Please return the listing below word for word, minus its pictures.

━━━━━━━━━━━━━━━━━━━━

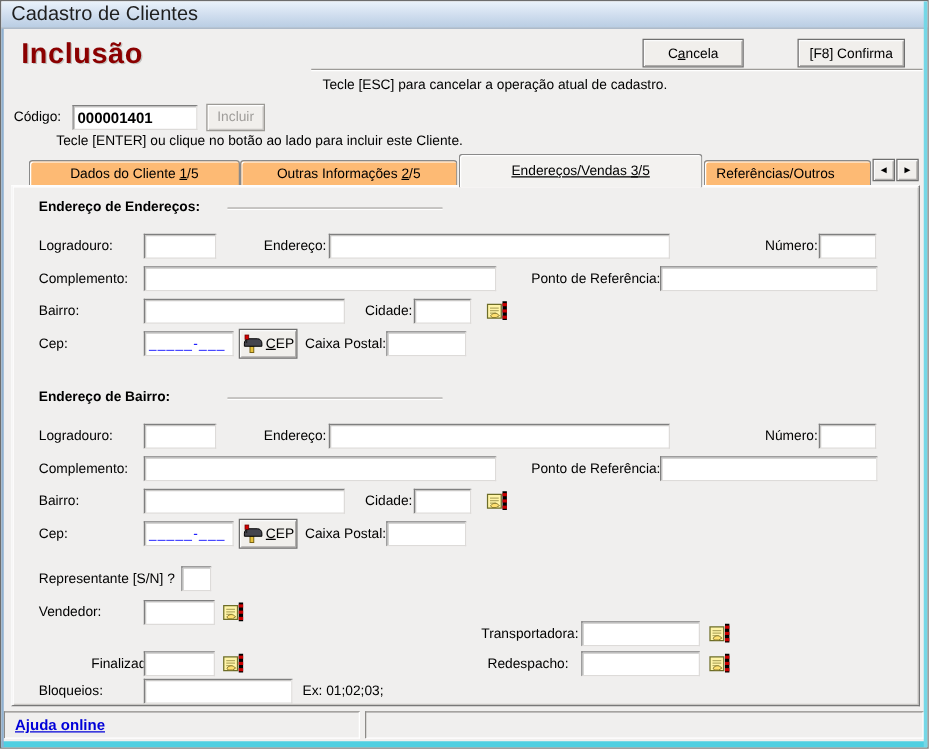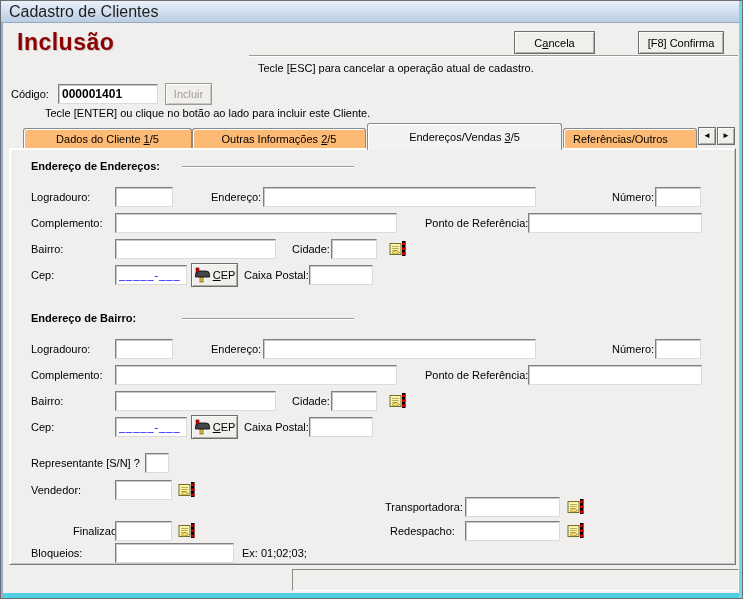--- a/index.html
+++ b/index.html
@@ -49,7 +49,7 @@
     display:flex; align-items:center; justify-content:center;
     white-space:nowrap; overflow:hidden; cursor:pointer; z-index:2;
   }
-  .tab.active { top:122px; height:27px; background:#f3f2f0; z-index:4; }
+  .tab.active { top:122px; height:27px; background:#f3f2f0; z-index:4;text-decoration:underline; }
   .panel {
     position:absolute; left:8px; top:147px; width:727px; height:417px; background:#f0efee;
     border:1px solid; border-color:#fdfdfd #787878 #787878 #fdfdfd;

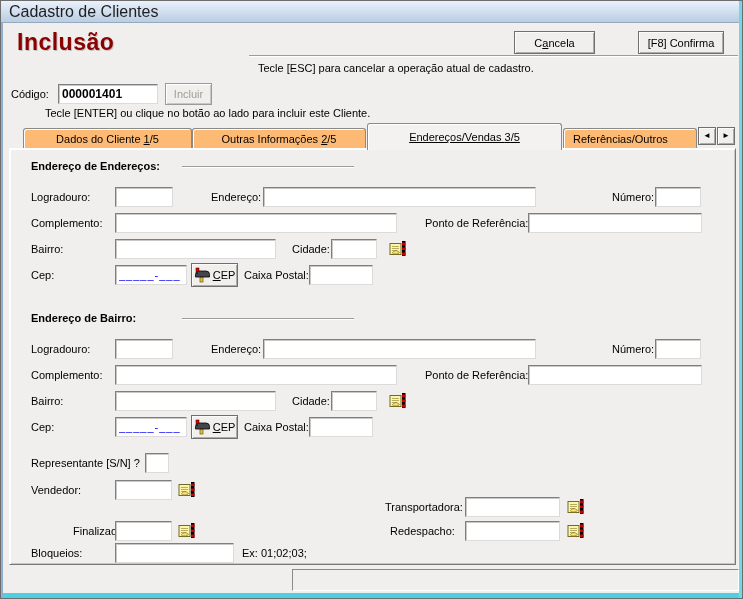--- a/index.html
+++ b/index.html
@@ -270,6 +270,9 @@
   <input class="edit z5" style="left: 114px; top: 542px; width: 119px;">
   <div class="lbl z5" style="left:241px; top:546px;">Ex: 01;02;03;</div>
 
+  <div class="status-panel" style="left:2px; width:285px;">
+    <span class="help-link">Ajuda online</span>
+  </div>
   <div class="status-panel" style="left:291px; width:447px;"></div>
 
   <div class="frame-left"></div>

━━━━━━━━━━━━━━━━━━━━

■ **The completed task**:
--- a/index.html
+++ b/index.html
@@ -49,7 +49,7 @@
     display:flex; align-items:center; justify-content:center;
     white-space:nowrap; overflow:hidden; cursor:pointer; z-index:2;
   }
-  .tab.active { top:122px; height:27px; background:#f3f2f0; z-index:4; }
+  .tab.active { top:122px; height:27px; background:#f3f2f0; z-index:4;text-decoration:underline; }
   .panel {
     position:absolute; left:8px; top:147px; width:727px; height:417px; background:#f0efee;
     border:1px solid; border-color:#fdfdfd #787878 #787878 #fdfdfd;

--- a/index.html
+++ b/index.html
@@ -270,6 +270,9 @@
   <input class="edit z5" style="left: 114px; top: 542px; width: 119px;">
   <div class="lbl z5" style="left:241px; top:546px;">Ex: 01;02;03;</div>
 
+  <div class="status-panel" style="left:2px; width:285px;">
+    <span class="help-link">Ajuda online</span>
+  </div>
   <div class="status-panel" style="left:291px; width:447px;"></div>
 
   <div class="frame-left"></div>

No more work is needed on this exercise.